Selamat Hari Lahir Pancasila, 1 Juni 2025. Semoga lima sila itu bukan hanya tetap kita hafal, tapi juga kita hayati dan jalani bersama.
Setiap hari Senin, anak-anak sekolah berdiri rapi di lapangan. Lagu kebangsaan dikumandangkan, tangan terangkat memberi hormat, lalu Pancasila dibacakan bersama. Lima sila diucapkan dengan lancar karena sudah dihafal sejak kecil. Tapi setelah itu, semua kembali ke rutinitas. Tak ada jaminan bahwa yang diucap tadi akan terbawa masuk ke ruang kelas, ke rumah, atau ke hidup sehari-hari.
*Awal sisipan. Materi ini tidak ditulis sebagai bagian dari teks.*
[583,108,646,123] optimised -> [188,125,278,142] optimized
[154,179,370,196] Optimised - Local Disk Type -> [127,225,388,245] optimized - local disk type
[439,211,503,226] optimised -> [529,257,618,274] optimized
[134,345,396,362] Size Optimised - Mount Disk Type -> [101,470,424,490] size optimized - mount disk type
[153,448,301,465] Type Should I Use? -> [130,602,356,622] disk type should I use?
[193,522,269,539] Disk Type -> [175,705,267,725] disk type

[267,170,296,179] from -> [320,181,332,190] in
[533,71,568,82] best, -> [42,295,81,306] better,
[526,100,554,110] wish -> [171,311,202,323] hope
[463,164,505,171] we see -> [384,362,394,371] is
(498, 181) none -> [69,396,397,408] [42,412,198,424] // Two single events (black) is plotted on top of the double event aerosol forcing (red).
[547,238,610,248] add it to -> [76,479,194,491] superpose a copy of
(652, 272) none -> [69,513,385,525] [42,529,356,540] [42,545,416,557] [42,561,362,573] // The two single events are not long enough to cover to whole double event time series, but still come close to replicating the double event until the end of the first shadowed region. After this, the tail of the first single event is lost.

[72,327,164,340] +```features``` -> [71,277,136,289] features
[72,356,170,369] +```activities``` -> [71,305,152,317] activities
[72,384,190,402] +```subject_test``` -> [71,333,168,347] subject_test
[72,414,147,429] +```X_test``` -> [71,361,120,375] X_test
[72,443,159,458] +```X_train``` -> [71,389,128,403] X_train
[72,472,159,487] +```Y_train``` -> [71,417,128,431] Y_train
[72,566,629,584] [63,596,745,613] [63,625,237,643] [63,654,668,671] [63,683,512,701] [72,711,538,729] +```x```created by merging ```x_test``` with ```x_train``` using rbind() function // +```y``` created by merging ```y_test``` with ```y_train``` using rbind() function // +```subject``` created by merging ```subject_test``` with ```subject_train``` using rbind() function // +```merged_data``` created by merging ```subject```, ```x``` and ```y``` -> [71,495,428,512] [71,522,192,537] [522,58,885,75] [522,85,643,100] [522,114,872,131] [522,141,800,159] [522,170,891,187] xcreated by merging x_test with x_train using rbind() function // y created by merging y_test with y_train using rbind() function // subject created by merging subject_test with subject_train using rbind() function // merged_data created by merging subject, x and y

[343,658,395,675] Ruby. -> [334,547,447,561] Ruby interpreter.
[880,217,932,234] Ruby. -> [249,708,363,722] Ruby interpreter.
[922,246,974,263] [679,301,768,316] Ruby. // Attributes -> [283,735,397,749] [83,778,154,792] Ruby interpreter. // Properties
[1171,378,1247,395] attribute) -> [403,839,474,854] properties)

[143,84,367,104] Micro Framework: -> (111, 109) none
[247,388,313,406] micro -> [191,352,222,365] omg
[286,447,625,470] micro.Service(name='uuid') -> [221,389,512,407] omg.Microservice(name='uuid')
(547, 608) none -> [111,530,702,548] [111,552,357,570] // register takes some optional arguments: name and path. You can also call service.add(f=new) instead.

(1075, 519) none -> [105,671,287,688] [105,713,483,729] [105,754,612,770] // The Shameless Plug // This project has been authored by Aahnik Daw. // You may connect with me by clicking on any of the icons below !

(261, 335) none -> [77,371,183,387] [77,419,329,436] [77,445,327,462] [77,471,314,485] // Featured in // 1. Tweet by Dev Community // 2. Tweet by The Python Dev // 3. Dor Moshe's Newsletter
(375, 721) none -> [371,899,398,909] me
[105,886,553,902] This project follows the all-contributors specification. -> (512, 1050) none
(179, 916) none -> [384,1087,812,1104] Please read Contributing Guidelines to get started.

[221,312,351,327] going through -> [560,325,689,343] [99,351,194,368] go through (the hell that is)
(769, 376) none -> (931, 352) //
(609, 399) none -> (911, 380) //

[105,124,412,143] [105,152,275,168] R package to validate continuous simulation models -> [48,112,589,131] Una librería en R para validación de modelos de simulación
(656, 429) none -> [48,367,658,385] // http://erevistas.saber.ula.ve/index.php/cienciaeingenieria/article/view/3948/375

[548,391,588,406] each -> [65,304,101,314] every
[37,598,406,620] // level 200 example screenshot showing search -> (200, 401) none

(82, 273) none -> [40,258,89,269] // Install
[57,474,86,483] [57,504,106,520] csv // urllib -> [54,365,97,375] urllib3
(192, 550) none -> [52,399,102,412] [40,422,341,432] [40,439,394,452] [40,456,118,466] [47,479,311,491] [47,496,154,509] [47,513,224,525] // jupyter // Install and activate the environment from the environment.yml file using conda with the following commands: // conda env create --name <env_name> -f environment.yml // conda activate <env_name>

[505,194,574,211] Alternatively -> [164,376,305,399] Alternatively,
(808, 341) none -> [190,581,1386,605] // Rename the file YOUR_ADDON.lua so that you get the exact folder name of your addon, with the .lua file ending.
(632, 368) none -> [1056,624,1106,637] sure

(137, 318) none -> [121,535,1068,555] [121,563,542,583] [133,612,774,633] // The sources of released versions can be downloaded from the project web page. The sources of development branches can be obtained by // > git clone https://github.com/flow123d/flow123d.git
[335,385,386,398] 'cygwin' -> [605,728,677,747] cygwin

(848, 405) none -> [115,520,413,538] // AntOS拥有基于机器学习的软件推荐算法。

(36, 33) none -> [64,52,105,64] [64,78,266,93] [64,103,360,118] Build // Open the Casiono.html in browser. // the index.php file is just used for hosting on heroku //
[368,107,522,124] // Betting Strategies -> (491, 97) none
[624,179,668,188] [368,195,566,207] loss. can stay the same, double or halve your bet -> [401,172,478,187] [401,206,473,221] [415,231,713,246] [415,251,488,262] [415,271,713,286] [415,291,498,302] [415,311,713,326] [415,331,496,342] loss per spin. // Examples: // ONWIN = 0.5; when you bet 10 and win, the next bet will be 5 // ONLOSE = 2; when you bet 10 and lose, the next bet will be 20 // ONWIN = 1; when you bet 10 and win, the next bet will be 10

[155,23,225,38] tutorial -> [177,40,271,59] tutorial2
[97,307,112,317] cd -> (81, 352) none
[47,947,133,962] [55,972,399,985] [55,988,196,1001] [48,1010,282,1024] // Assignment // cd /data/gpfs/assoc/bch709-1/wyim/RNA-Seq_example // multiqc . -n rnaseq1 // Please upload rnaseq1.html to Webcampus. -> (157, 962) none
Pancasila masih ada, di dinding, di buku pelajaran, di pembukaan undang-undang, di sambutan pejabat. Ia hadir secara fisik, administratif. Tapi makin hari, kehadirannya terasa makin jauh dari kehidupan nyata. Ia ada, tapi seperti tiada. Dihafalkan, tapi tidak dihayati.
Apa yang dulu dirumuskan sebagai dasar hidup bersama, kini lebih sering tampil sebagai simbol. Ia disebut dalam upacara, dikutip dalam pidato, tapi tak mengikat perilaku. Seperti nama yang kita sebut karena kewajiban, bukan karena keyakinan. Kita tahu kapan harus menyebutnya, di mana harus memajangnya, tapi jarang bertanya apakah kita sungguh menghayatinya.
Sila pertama: Ketuhanan Yang Maha Esa. Kita mengaku menjunjung tinggi kebebasan beragama, tapi kenyataannya masih banyak kelompok yang keyakinannya tidak sesuai arus utama dipersulit. Izin rumah ibadah bisa ditolak karena tekanan massa. Orang bisa diusir dari kampung karena dianggap “tidak satu iman.” Bahkan, ajaran yang tak dianggap “resmi” sering langsung dicap sesat, disimpulkan menyesatkan umat. Nama Tuhan sering dipakai bukan untuk menyatukan, tapi untuk menekan. Untuk menyaring siapa yang layak diakui dan siapa yang harus ditepikan. Di negeri yang mestinya menjamin keyakinan, keberagaman justru kerap dibatasi atas nama ketuhanan.
Sila kedua: Kemanusiaan yang Adil dan Beradab. Kemanusiaan hari ini, sayangnya, sering datang dengan syarat. Kita lebih mudah peduli pada mereka yang dekat secara agama, suku, atau kelas sosial. Jika ada korban dari golongan sendiri, kita cepat tergerak. Tapi kalau dari kelompok yang berbeda, empati bisa menunggu. Orang miskin dianggap malas. Orang kaya selalu dianggap benar. Kita melihat siapa dulu yang menderita, baru kemudian menentukan apakah pantas ditolong. Dalam tragedi sosial, suara korban bisa diabaikan jika tidak punya akses media atau jejaring. Kemanusiaan jadi selektif. Adab tergantung siapa lawan bicaranya.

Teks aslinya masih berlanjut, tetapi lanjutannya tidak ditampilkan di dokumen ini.